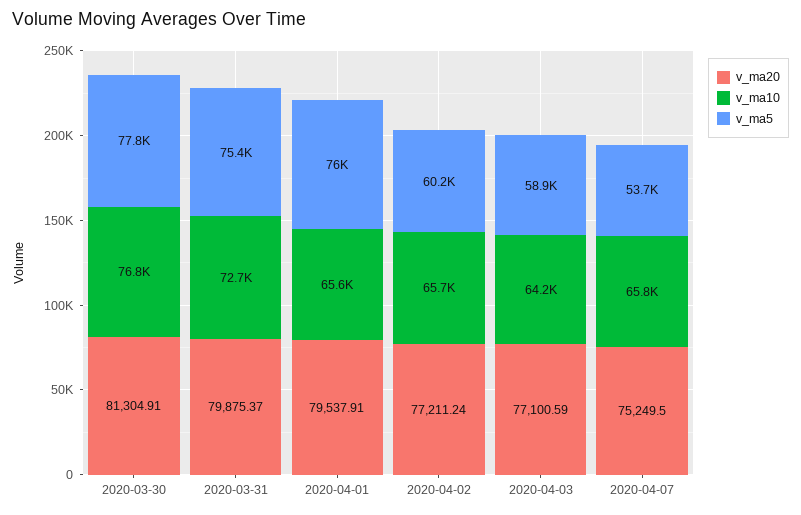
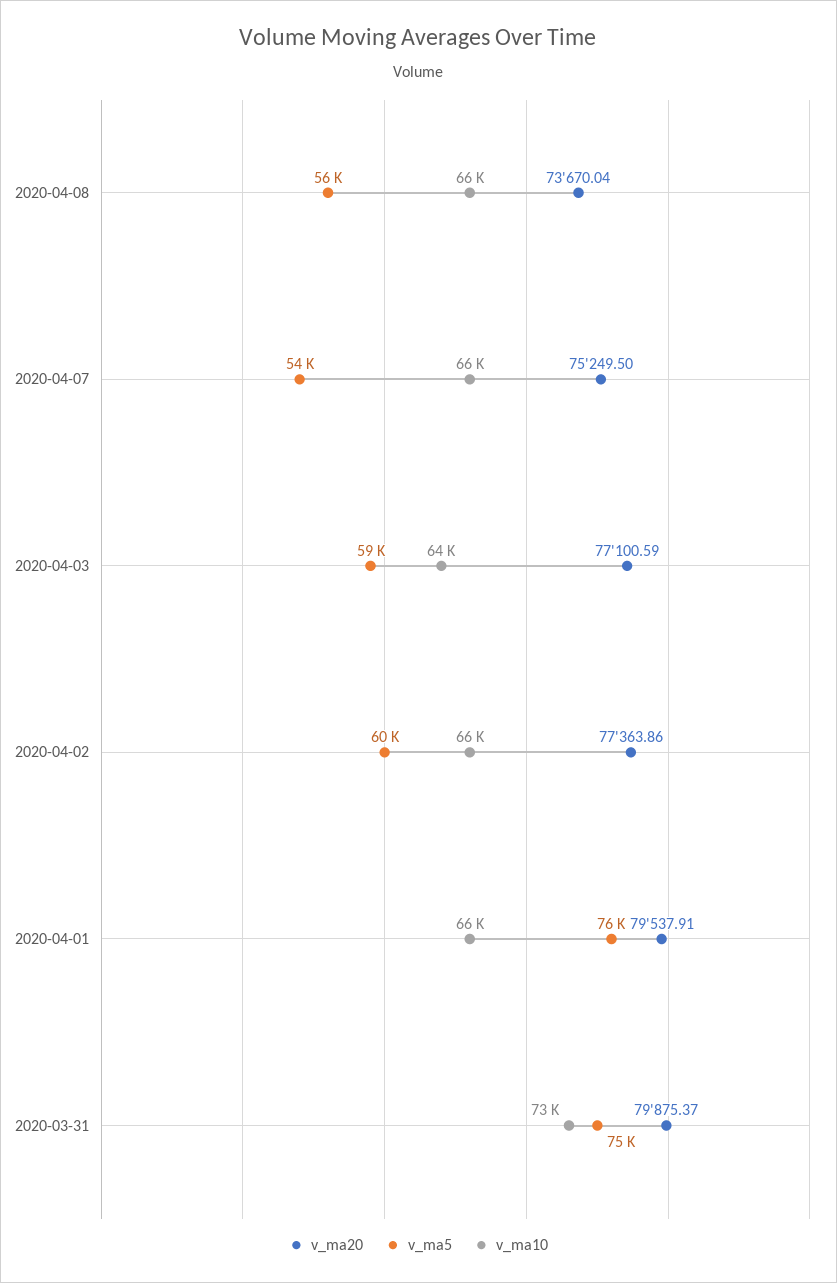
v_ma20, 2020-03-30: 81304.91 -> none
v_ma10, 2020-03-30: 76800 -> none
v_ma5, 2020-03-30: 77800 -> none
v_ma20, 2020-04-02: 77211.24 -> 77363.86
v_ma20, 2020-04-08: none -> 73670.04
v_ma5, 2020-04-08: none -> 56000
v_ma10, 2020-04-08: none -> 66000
--
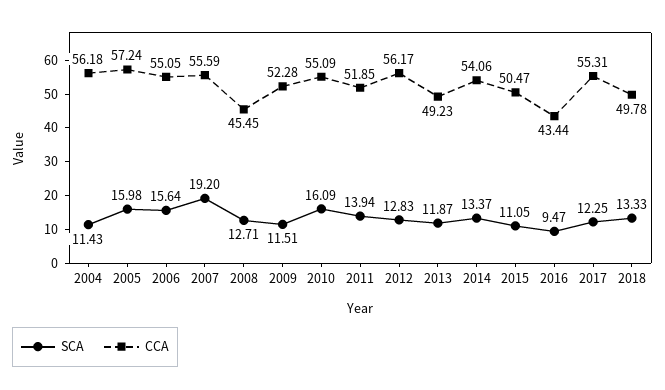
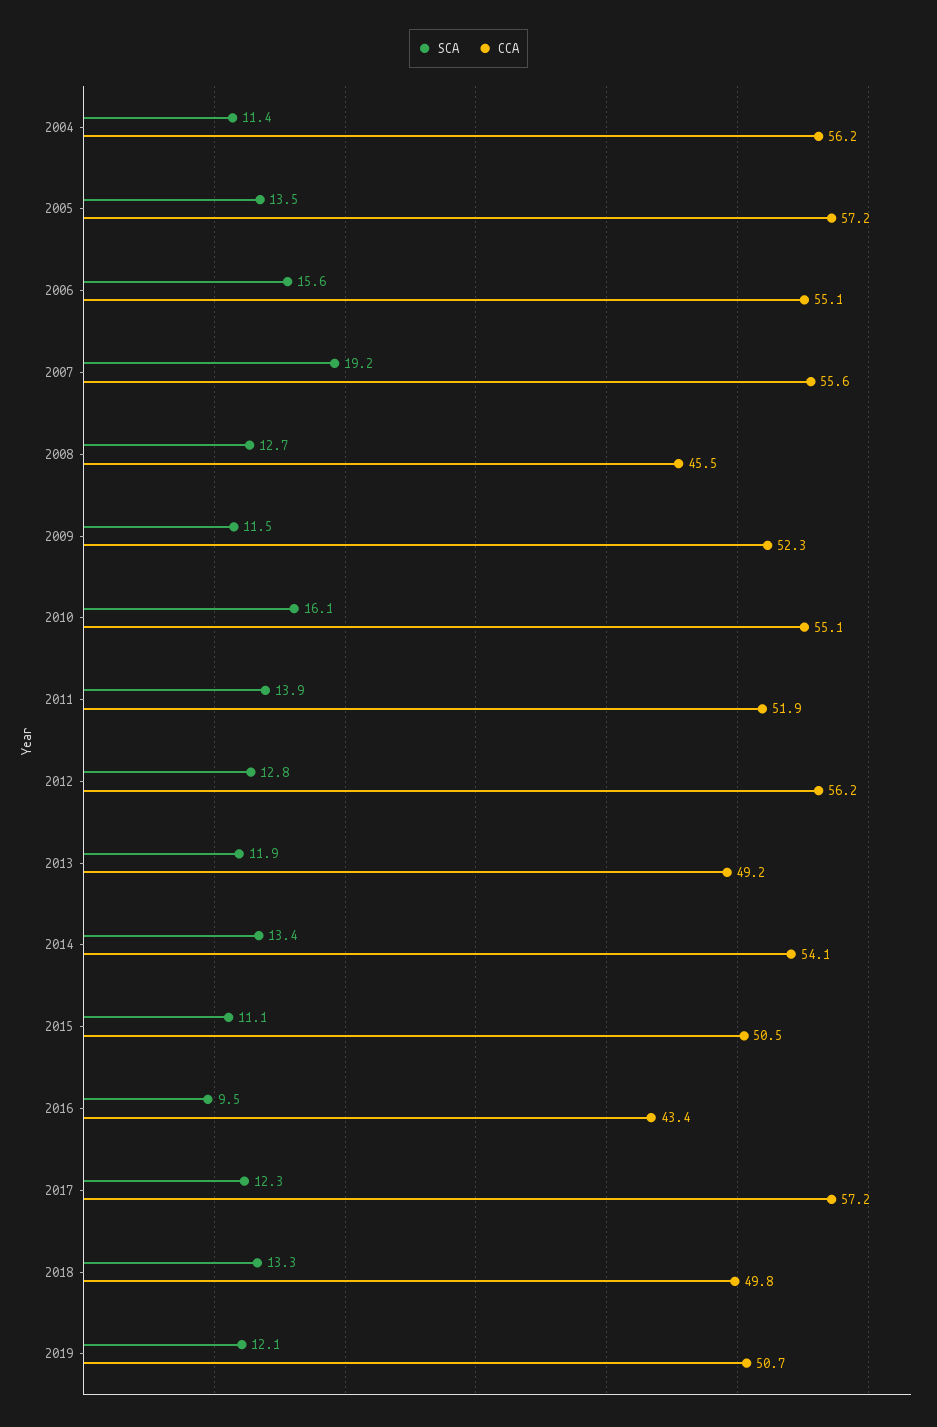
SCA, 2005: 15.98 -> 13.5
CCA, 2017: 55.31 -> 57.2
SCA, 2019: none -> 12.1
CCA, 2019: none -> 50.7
* * *
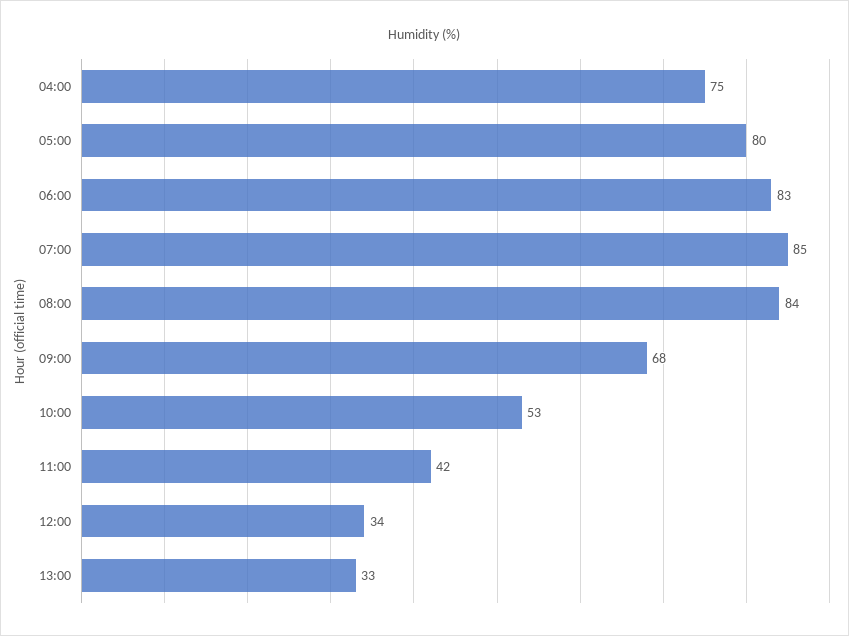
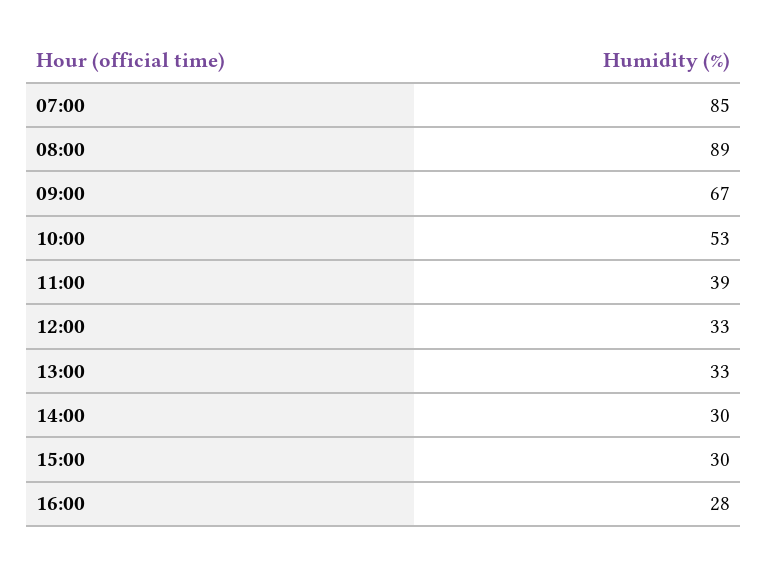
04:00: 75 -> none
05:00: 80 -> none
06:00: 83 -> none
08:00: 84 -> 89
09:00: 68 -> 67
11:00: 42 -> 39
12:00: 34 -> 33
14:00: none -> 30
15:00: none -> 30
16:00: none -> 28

### WORK TO COMPLETE
Using the data above, reproduce exactly the lines between those holding "CCA, 2017: 55.31 -> 57.2" and "CCA, 2019: none -> 50.7", inclusive, and no others.

### RESPONSE
CCA, 2017: 55.31 -> 57.2
SCA, 2019: none -> 12.1
CCA, 2019: none -> 50.7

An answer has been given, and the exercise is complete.